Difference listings
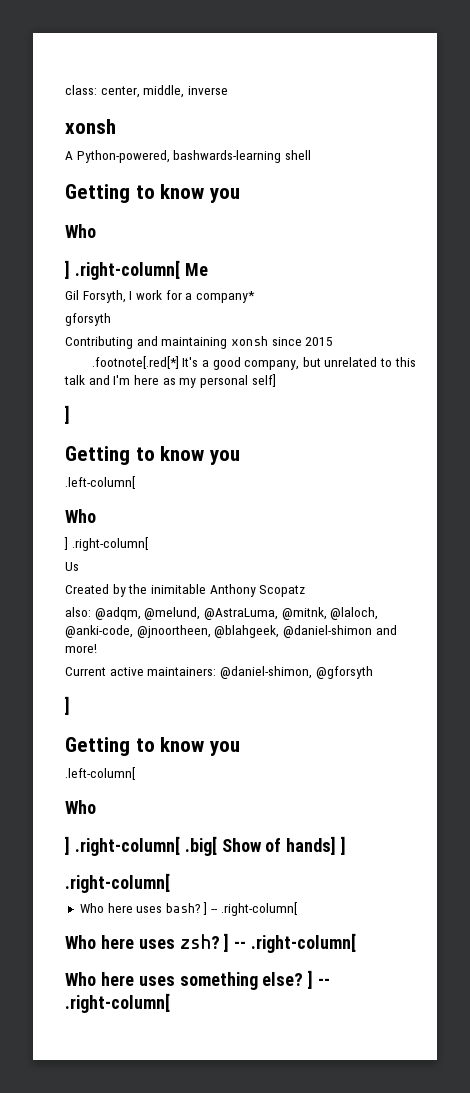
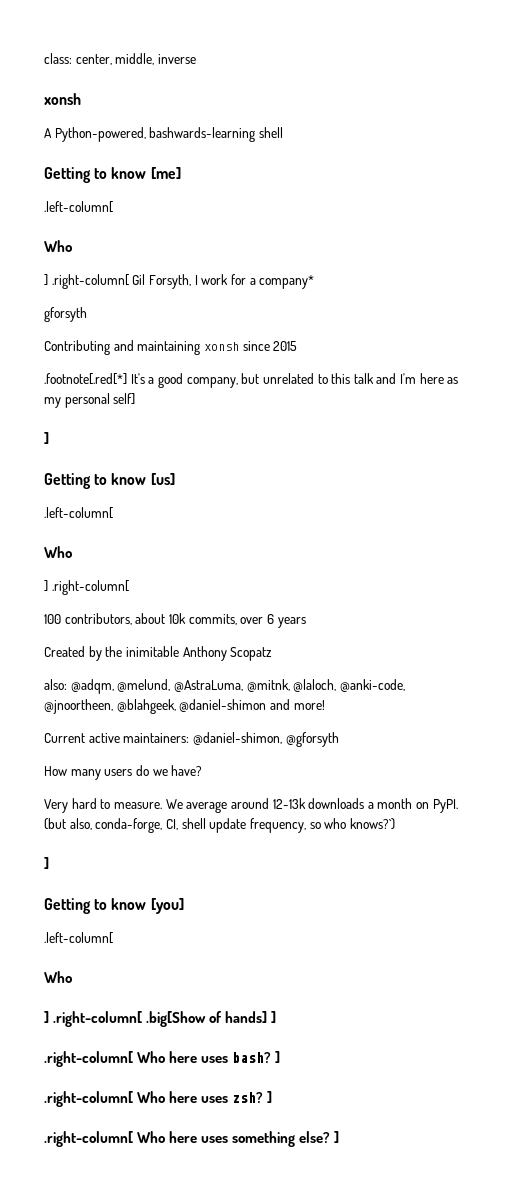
[209,188,241,203] [65,224,96,238] [65,260,208,280] you // Who // ] .right-column[ Me // -> [150,167,181,179] [44,201,113,213] [44,240,72,252] [44,274,129,289] [me] // .left-column[ // Who // ] .right-column[
[209,450,241,465] you -> [150,473,175,485] [us]
[65,562,79,571] Us -> [44,613,306,628] 100 contributors, about 10k commits, over 6 years
[65,696,70,715] [65,737,241,756] [65,767,136,780] [65,800,96,814] [65,836,262,856] // ] // Getting to know you // .left-column[ // Who // ] .right-column[ .big[ Show -> [44,765,203,780] [44,798,458,813] [44,818,395,833] [44,857,49,869] [44,898,184,914] [44,932,113,944] [44,971,72,983] [44,1011,207,1027] // How many users do we have? // Very hard to measure. We average around 12-13k downloads a month on PyPI. (but also, conda-forge, CI, shell update frequency, so who knows?`) // ] // Getting to know [you] // .left-column[ // Who // ] .right-column[ .big[Show
(170, 883) // -> (133, 1059) none
[211,902,298,916] -- .right-column[ // -> [44,1091,133,1107] // .right-column[
[234,933,357,953] -- .right-column[ // -> [44,1131,133,1147] // .right-column[
[318,978,331,986] [65,993,170,1013] -- .right-column[ -> (340, 1137) none

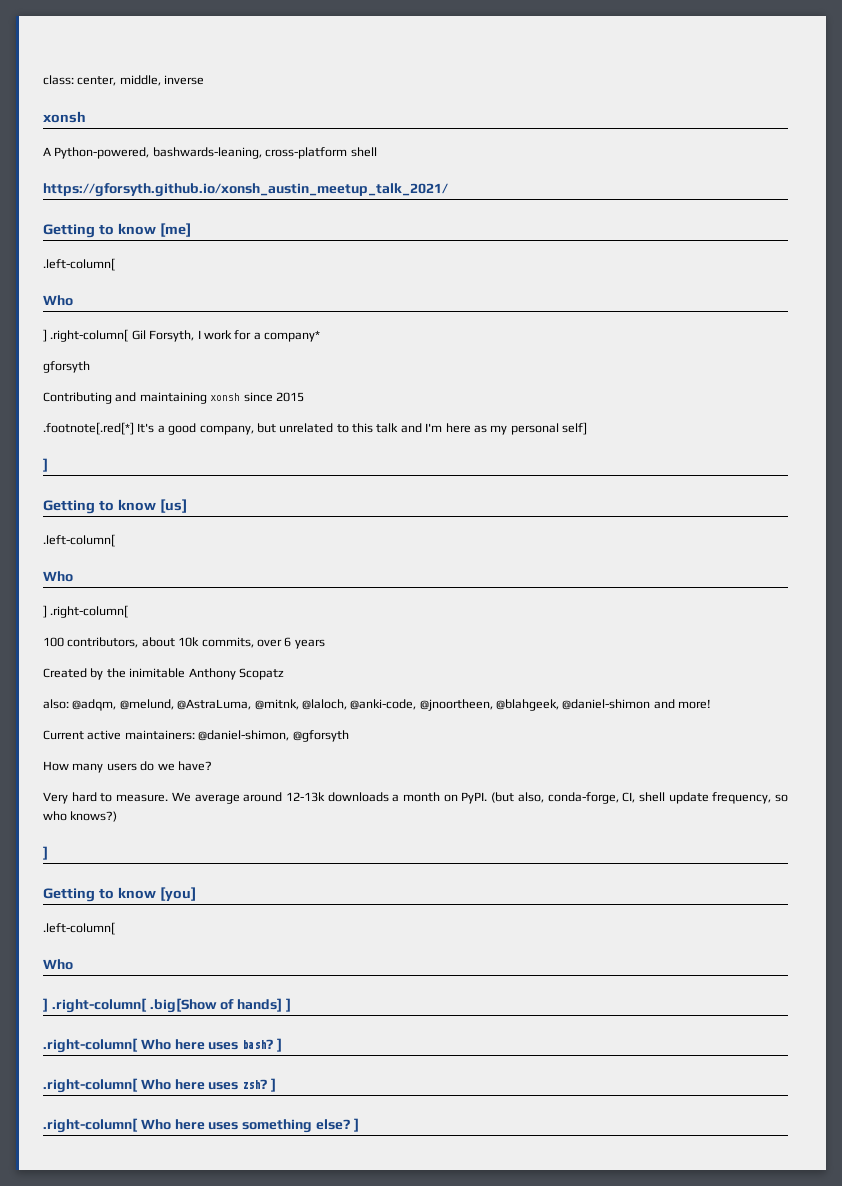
[149,127,283,142] bashwards-learning shell -> [152,147,377,159] [43,183,448,197] bashwards-leaning, cross-platform shell // https://gforsyth.github.io/xonsh_austin_meetup_talk_2021/
[349,818,395,830] knows?`) -> [70,811,118,822] knows?)

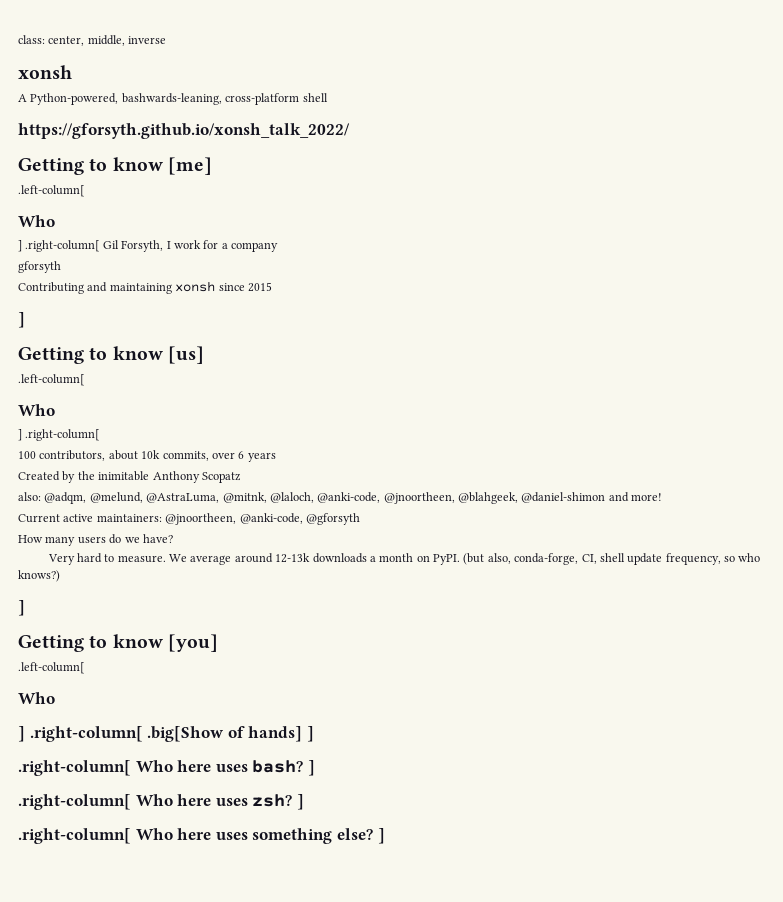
[43,183,448,197] https://gforsyth.github.io/xonsh_austin_meetup_talk_2021/ -> [18,123,350,139] https://gforsyth.github.io/xonsh_talk_2022/
[264,330,320,342] company* -> [231,242,278,252] company
[43,422,587,435] // .footnote[.red[*] It's a good company, but unrelated to this talk and I'm here as my personal self] -> (272, 287) none
[198,730,290,741] @daniel-shimon, -> [165,513,303,525] @jnoortheen, @anki-code,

[ASSIGNMENT]: Repeat each record exactly as shown above, dropping all images.

[THE ANSWER]:
[209,188,241,203] [65,224,96,238] [65,260,208,280] you // Who // ] .right-column[ Me // -> [150,167,181,179] [44,201,113,213] [44,240,72,252] [44,274,129,289] [me] // .left-column[ // Who // ] .right-column[
[209,450,241,465] you -> [150,473,175,485] [us]
[65,562,79,571] Us -> [44,613,306,628] 100 contributors, about 10k commits, over 6 years
[65,696,70,715] [65,737,241,756] [65,767,136,780] [65,800,96,814] [65,836,262,856] // ] // Getting to know you // .left-column[ // Who // ] .right-column[ .big[ Show -> [44,765,203,780] [44,798,458,813] [44,818,395,833] [44,857,49,869] [44,898,184,914] [44,932,113,944] [44,971,72,983] [44,1011,207,1027] // How many users do we have? // Very hard to measure. We average around 12-13k downloads a month on PyPI. (but also, conda-forge, CI, shell update frequency, so who knows?`) // ] // Getting to know [you] // .left-column[ // Who // ] .right-column[ .big[Show
(170, 883) // -> (133, 1059) none
[211,902,298,916] -- .right-column[ // -> [44,1091,133,1107] // .right-column[
[234,933,357,953] -- .right-column[ // -> [44,1131,133,1147] // .right-column[
[318,978,331,986] [65,993,170,1013] -- .right-column[ -> (340, 1137) none

[149,127,283,142] bashwards-learning shell -> [152,147,377,159] [43,183,448,197] bashwards-leaning, cross-platform shell // https://gforsyth.github.io/xonsh_austin_meetup_talk_2021/
[349,818,395,830] knows?`) -> [70,811,118,822] knows?)

[43,183,448,197] https://gforsyth.github.io/xonsh_austin_meetup_talk_2021/ -> [18,123,350,139] https://gforsyth.github.io/xonsh_talk_2022/
[264,330,320,342] company* -> [231,242,278,252] company
[43,422,587,435] // .footnote[.red[*] It's a good company, but unrelated to this talk and I'm here as my personal self] -> (272, 287) none
[198,730,290,741] @daniel-shimon, -> [165,513,303,525] @jnoortheen, @anki-code,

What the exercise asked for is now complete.